Listed entries:
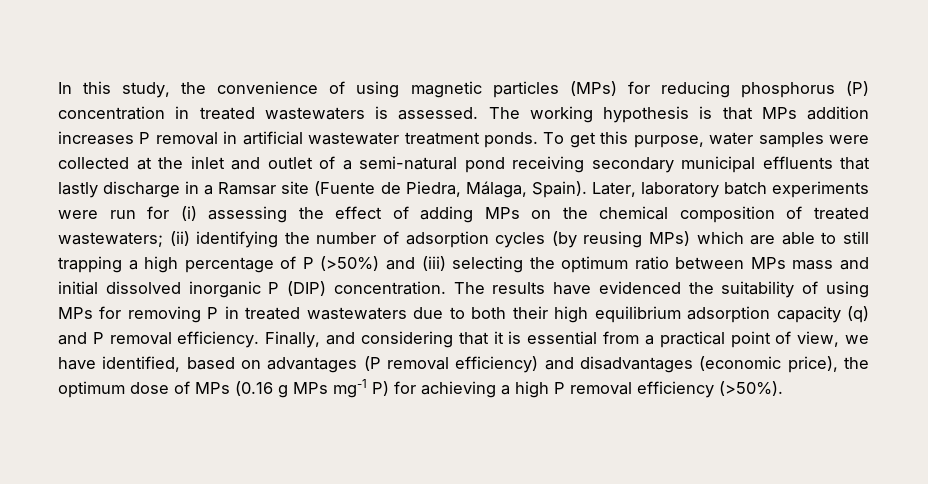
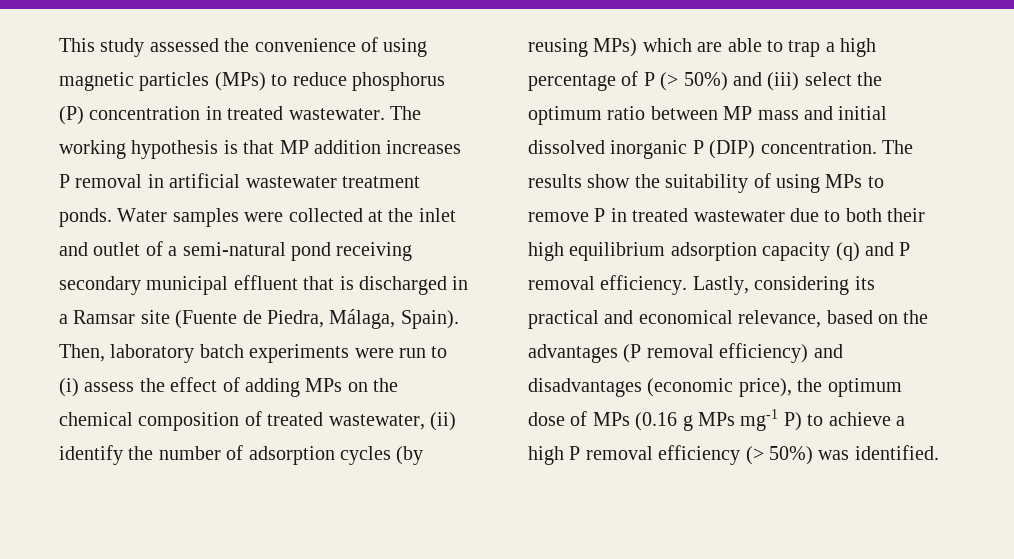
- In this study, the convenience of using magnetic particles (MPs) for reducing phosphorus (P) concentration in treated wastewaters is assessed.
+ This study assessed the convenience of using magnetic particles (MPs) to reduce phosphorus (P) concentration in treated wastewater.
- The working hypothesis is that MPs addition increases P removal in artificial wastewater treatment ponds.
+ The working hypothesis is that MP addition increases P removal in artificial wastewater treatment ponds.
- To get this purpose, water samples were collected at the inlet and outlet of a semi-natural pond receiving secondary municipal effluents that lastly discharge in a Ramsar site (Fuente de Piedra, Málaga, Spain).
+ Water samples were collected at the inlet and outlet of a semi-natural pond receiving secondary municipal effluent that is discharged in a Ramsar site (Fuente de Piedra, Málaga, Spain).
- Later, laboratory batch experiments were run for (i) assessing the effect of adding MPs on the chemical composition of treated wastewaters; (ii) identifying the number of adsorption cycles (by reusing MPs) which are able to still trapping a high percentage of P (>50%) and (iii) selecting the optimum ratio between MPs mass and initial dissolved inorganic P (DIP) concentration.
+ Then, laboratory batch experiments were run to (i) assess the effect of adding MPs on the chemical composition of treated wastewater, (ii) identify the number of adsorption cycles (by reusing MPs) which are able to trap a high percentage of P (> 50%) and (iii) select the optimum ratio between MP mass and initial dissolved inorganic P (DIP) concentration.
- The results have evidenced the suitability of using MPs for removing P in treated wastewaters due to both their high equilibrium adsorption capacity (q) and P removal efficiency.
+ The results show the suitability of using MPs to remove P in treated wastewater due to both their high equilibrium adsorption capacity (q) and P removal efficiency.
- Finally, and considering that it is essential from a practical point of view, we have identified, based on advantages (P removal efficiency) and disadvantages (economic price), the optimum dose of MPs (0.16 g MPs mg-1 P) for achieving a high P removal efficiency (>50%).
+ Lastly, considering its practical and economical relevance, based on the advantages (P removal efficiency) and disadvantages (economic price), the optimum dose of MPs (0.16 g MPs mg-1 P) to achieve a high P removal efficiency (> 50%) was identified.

...

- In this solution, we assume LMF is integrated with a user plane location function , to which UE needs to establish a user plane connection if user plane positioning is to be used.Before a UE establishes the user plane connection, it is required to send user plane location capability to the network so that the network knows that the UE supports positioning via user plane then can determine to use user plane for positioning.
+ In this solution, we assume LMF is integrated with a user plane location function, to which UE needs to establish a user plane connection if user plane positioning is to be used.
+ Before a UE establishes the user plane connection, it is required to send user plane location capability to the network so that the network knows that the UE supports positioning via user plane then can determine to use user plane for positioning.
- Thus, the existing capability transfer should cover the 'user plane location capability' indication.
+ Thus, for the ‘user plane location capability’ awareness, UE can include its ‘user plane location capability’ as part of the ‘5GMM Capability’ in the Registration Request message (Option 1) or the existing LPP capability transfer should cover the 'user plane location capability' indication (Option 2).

...

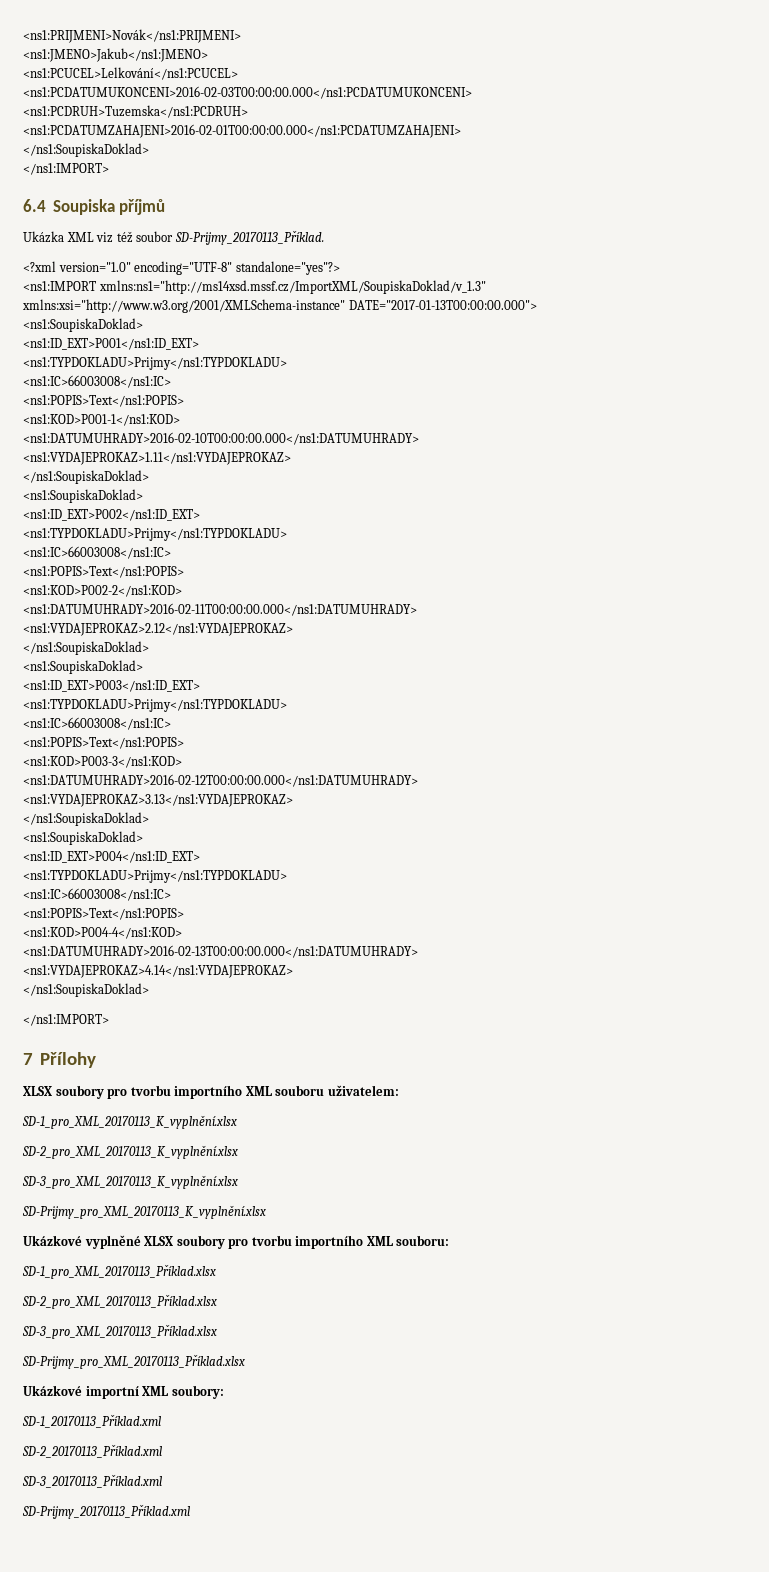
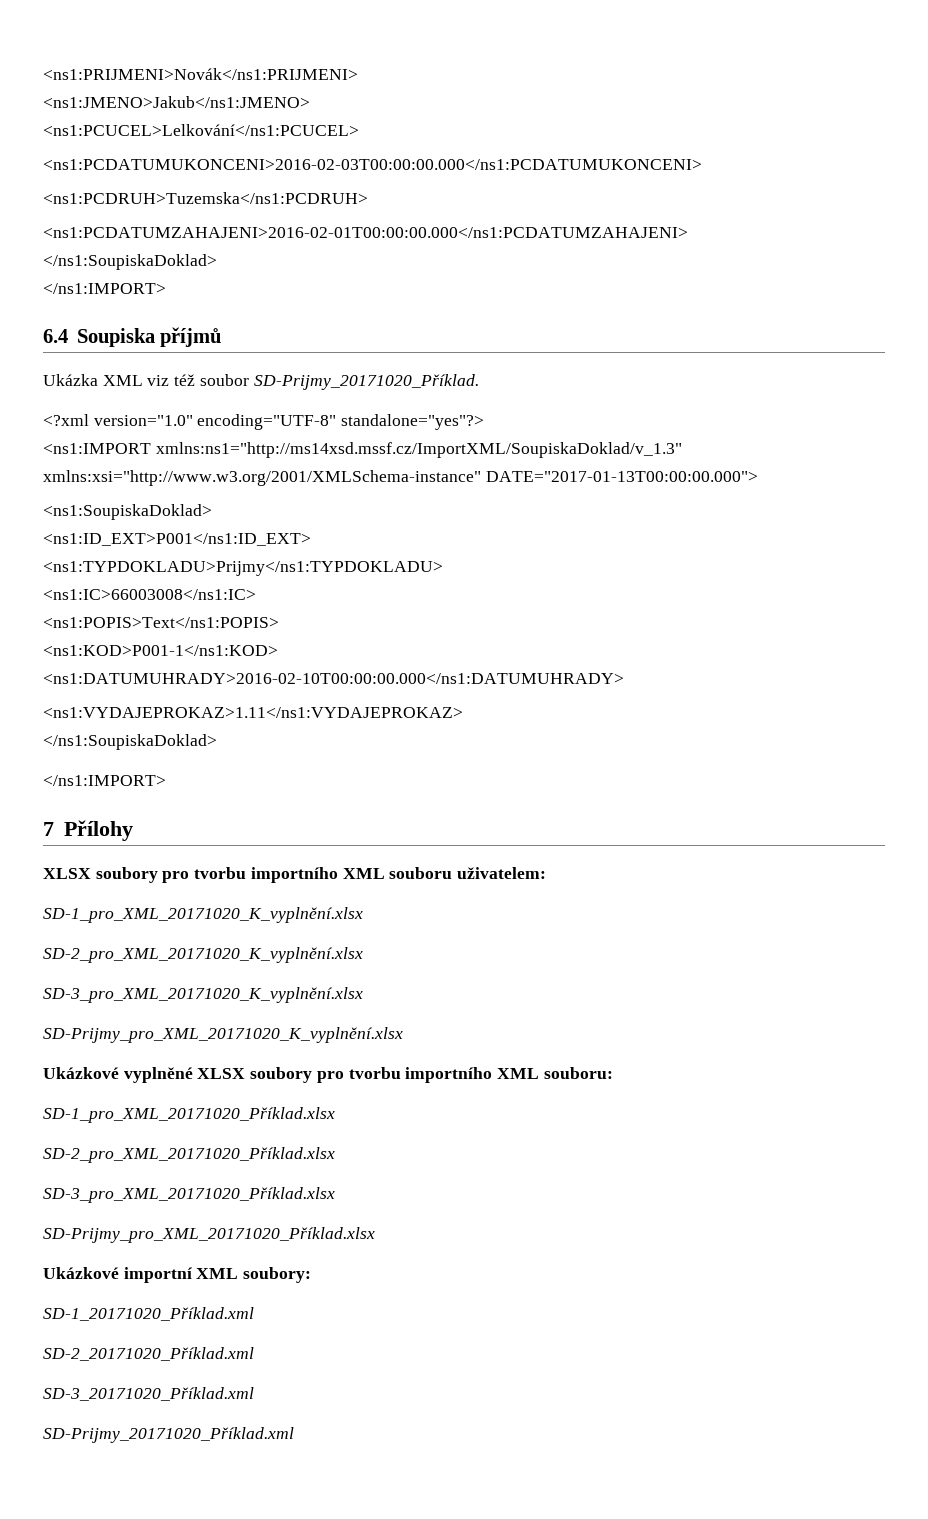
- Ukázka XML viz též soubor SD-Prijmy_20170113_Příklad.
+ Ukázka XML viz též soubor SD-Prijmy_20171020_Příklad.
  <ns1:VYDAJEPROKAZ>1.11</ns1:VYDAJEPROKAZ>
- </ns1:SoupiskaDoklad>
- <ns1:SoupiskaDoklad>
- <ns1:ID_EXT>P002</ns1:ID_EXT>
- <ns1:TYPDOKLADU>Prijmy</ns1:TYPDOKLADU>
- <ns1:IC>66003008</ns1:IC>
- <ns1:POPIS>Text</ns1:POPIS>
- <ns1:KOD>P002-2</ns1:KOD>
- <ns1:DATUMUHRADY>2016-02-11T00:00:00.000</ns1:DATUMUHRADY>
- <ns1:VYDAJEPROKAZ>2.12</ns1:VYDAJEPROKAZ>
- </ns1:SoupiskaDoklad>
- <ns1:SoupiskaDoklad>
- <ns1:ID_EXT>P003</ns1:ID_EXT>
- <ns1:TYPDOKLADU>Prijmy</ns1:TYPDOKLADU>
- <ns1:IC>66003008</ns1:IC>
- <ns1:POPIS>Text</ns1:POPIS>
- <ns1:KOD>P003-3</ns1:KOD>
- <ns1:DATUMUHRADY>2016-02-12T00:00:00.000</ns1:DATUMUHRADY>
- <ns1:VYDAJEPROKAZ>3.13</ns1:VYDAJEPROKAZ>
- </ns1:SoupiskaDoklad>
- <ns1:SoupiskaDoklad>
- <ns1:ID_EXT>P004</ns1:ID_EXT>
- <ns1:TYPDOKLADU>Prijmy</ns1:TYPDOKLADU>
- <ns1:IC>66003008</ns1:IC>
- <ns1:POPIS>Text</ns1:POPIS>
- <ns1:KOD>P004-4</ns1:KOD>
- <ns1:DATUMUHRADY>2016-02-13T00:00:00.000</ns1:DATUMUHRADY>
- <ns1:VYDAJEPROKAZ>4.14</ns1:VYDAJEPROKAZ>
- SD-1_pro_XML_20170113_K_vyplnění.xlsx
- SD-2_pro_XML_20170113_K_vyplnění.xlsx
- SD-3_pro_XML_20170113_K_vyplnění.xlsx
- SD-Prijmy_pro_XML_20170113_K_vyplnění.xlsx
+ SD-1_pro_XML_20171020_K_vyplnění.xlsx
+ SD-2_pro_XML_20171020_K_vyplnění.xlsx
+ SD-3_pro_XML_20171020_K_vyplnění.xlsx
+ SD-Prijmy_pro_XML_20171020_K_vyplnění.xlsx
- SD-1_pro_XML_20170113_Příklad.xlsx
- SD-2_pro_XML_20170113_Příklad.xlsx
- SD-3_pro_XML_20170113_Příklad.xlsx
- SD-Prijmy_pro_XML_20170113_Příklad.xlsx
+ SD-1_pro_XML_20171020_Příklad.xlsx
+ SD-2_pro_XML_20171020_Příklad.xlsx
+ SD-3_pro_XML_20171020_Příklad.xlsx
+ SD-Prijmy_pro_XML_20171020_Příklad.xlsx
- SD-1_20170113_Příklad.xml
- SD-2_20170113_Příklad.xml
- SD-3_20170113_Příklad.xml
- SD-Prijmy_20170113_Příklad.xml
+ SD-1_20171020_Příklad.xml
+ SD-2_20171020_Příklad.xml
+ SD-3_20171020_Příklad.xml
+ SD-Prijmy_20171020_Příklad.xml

What the task requires: Reproduce the lines above, beginning at the line with "- In this study, the" and stopping after the line with "- The working", exactly as they are.

Answer to this task:
- In this study, the convenience of using magnetic particles (MPs) for reducing phosphorus (P) concentration in treated wastewaters is assessed.
+ This study assessed the convenience of using magnetic particles (MPs) to reduce phosphorus (P) concentration in treated wastewater.
- The working hypothesis is that MPs addition increases P removal in artificial wastewater treatment ponds.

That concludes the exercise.